Ihr sei bewusst, dass Heinz im Bereich Ketchup eine große Marke ist und viele Menschen darauf schwören. Trotzdem seien diese Ergebnisse „ein guter Anlass, um zu gucken, ob man nicht auch gerade den Kindern ein bisschen weniger Zucker zugutekommen lassen kann." Mit einer 30-Milliliter-Portion Ketchup erreiche ein dreijähriges Kind bereits 50 Prozent der von der WHO angegeben täglichen Höchstmenge an Zucker. „Jetzt kann man natürlich sagen ‚Ach Gottchen, ist ja nicht so schlimm', aber: Die Menge insgesamt macht's", meint Scheidecker. Je weniger Zucker aus industriell verarbeiteten Produkten man zu sich nehme, desto besser.


Trotz allem versteckt sich auch etwas Gutes in der rot-braunen Masse. Es heißt Lycopin - ein Carotinoid, das den Tomaten ihre rote Farbe verleiht, und zellschützend wirkt. Studien zufolge soll es gar einen Zusammenhang zwischen hohem Tomatenverzehr und verringertem Krebsrisiko geben - dies ist allerdings noch nicht ausreichend belegt. Ein hoher Lycopin-Wert im Ketchup deutet daraufhin, dass mehr reife Tomaten für das Produkt verwendet wurden. Beim Heinz-Ketchup war dies jedoch nicht der Fall, mit 104 Milligramm pro Kilogramm schnitt der Marktdominator auch hier am schlechtesten ab.


Wo kommen die Tomaten her?

Neben der Überprüfung von Inhaltsstoffen und Geschmack unterzog Öko-Test die Ketchup-Produkte auch einer Transparenz-Probe. Hier wurde untersucht, ob die Unternehmen Informationen zu ihren Lieferketten, Arbeitsbedingungen und Umweltbemühungen preisgaben. Viele taten das bereitwillig und ausführlich. Aber: „Von Heinz haben wir nach wie vor nichts gehört", sagt Kerstin Scheidecker. Gleiches gilt im Übrigen für den ebenfalls zum fusionierten Kraft-Heinz-Saucen-Imperium gehörenden Kraft Tomatenketchup. Der schnitt bei Öko-Test mit der Note „ausreichend" ebenfalls nicht sonderlich gut ab. Kraft Heinz war für Nachfragen der F.A.Z. bis Donnerstagnachmittag nicht zu erreichen.


Die Ketchup-Gewinner

Neben Heinz gibt es weitere Testverlierer. Am schlechtesten in der Bio-Gruppe schnitten die Ketchups von Dm Bio, alnatura und enerBiO ab. Während bei den ersten beiden vor allem erhöhte Schimmelpilzgift-Werte für ein „ausreichend" sorgten, fiel bei Letzterem die fehlende Transparenz in der Lieferkette ins Gewicht. Im konventionellen Bereich erhielt Hellmann's Ketchup aufgrund erhöhter Schimmelpilzgift-Werte und zu niedrigem Rezyklatanteil in der Kunststoffverpackung mit einem „Ungenügend" die insgesamt zweitschlechteste Note.
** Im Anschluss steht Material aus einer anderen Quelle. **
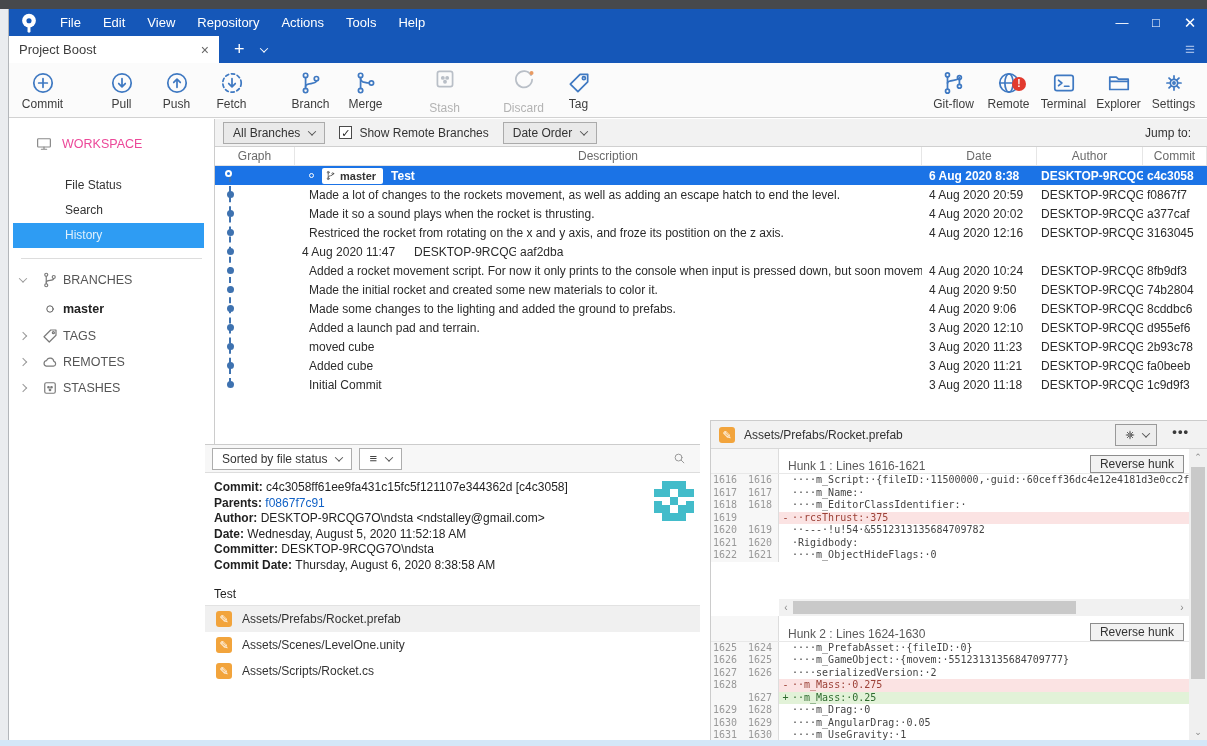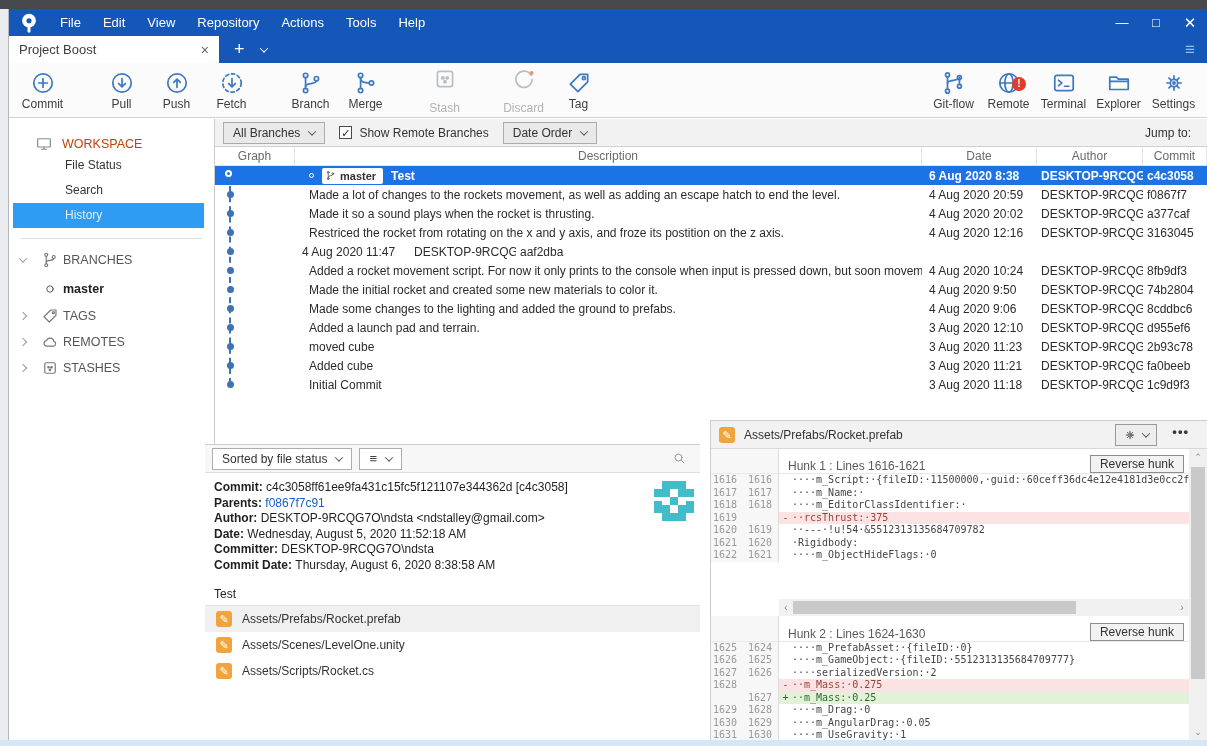"WORKSPACE" .ws-header { color: #c2410c -> #ec4899; margin: 16px 0 0 26px -> 16px 0 20px 26px }
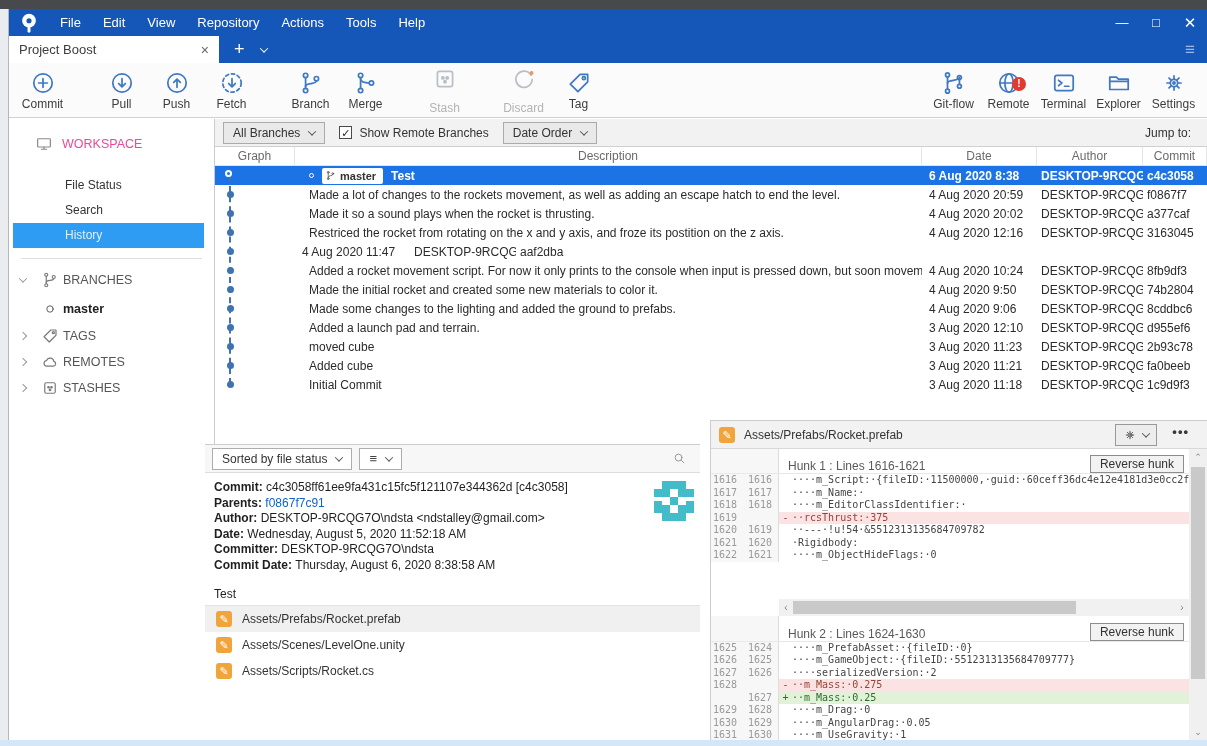"····m_GameObject:·{fileID:·5512313135684" span.dcode { text: fileID -> movem }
Bestnoten erzielten dagegen zwei eher unbekanntere Marken: Die Ketchups von Zwergenwiese (Bio) und Penny wurden im Test als einzige mit „sehr gut" ausgezeichnet. Beide wiesen lediglich Spuren von Schimmelpilzgiften auf und sind mit jeweils unter 20 Gramm Zucker pro 100 Milliliter deutlich gesünder. Die verwendeten Tomaten stammen laut den Herstellern aus Italien beziehungsweise Spanien, für die Transparenz in der Lieferkette bekam der Zwergenwiesen-Ketchup eine Eins, in puncto Geschmack hat dagegen Penny die Nase leicht vorn.


Anmerkung der Redaktion: Wie eine Sprecherin von Heinz Kraft der F.A.Z. am Freitagvormittag mitteilte, lege das Unternehmen höchsten Wert auf die Qualität jeder produzierten Ketchup-Flasche und nehme Ergebnisse wie die von „Öko-Test" entsprechend ernst. Die verwendeten Tomaten stammten hauptsächlich aus Spanien und Kalifornien, wo auf einen nachhaltigen Anbau geachtet würde. Sie verwies zudem auf die zuckerreduzierten Produkte der Marke.